• SUPPLIED RECORDS
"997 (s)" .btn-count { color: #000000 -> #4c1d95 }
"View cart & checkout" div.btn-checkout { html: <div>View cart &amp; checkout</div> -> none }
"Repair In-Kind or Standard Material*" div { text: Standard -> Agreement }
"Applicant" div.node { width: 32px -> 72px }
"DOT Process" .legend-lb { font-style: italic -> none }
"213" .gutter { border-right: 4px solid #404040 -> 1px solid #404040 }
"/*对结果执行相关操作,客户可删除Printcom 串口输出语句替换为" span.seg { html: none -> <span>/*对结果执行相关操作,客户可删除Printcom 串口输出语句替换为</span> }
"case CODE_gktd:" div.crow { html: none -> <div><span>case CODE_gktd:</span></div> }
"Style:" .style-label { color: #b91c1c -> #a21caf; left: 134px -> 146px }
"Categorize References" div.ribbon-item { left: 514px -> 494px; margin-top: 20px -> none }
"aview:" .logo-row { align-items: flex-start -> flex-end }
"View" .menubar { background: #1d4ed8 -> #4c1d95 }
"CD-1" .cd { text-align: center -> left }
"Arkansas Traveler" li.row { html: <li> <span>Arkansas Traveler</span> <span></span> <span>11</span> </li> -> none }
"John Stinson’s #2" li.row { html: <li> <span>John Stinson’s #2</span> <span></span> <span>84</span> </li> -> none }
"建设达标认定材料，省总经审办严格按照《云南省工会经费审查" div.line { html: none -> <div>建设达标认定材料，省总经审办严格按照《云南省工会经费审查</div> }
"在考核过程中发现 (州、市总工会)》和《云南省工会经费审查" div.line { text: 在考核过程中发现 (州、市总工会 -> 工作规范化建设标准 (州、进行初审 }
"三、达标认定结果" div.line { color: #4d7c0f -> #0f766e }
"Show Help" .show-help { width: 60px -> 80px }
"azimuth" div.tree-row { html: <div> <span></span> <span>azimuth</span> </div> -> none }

• INSTRUCTIONS TO FOLLOW
Everything from the line with "none -> <div><span>case" through the last line of the material above should be echoed exactly, and nothing else.

• WRITTEN RESPONSE
"case CODE_gktd:" div.crow { html: none -> <div><span>case CODE_gktd:</span></div> }
"Style:" .style-label { color: #b91c1c -> #a21caf; left: 134px -> 146px }
"Categorize References" div.ribbon-item { left: 514px -> 494px; margin-top: 20px -> none }
"aview:" .logo-row { align-items: flex-start -> flex-end }
"View" .menubar { background: #1d4ed8 -> #4c1d95 }
"CD-1" .cd { text-align: center -> left }
"Arkansas Traveler" li.row { html: <li> <span>Arkansas Traveler</span> <span></span> <span>11</span> </li> -> none }
"John Stinson’s #2" li.row { html: <li> <span>John Stinson’s #2</span> <span></span> <span>84</span> </li> -> none }
"建设达标认定材料，省总经审办严格按照《云南省工会经费审查" div.line { html: none -> <div>建设达标认定材料，省总经审办严格按照《云南省工会经费审查</div> }
"在考核过程中发现 (州、市总工会)》和《云南省工会经费审查" div.line { text: 在考核过程中发现 (州、市总工会 -> 工作规范化建设标准 (州、进行初审 }
"三、达标认定结果" div.line { color: #4d7c0f -> #0f766e }
"Show Help" .show-help { width: 60px -> 80px }
"azimuth" div.tree-row { html: <div> <span></span> <span>azimuth</span> </div> -> none }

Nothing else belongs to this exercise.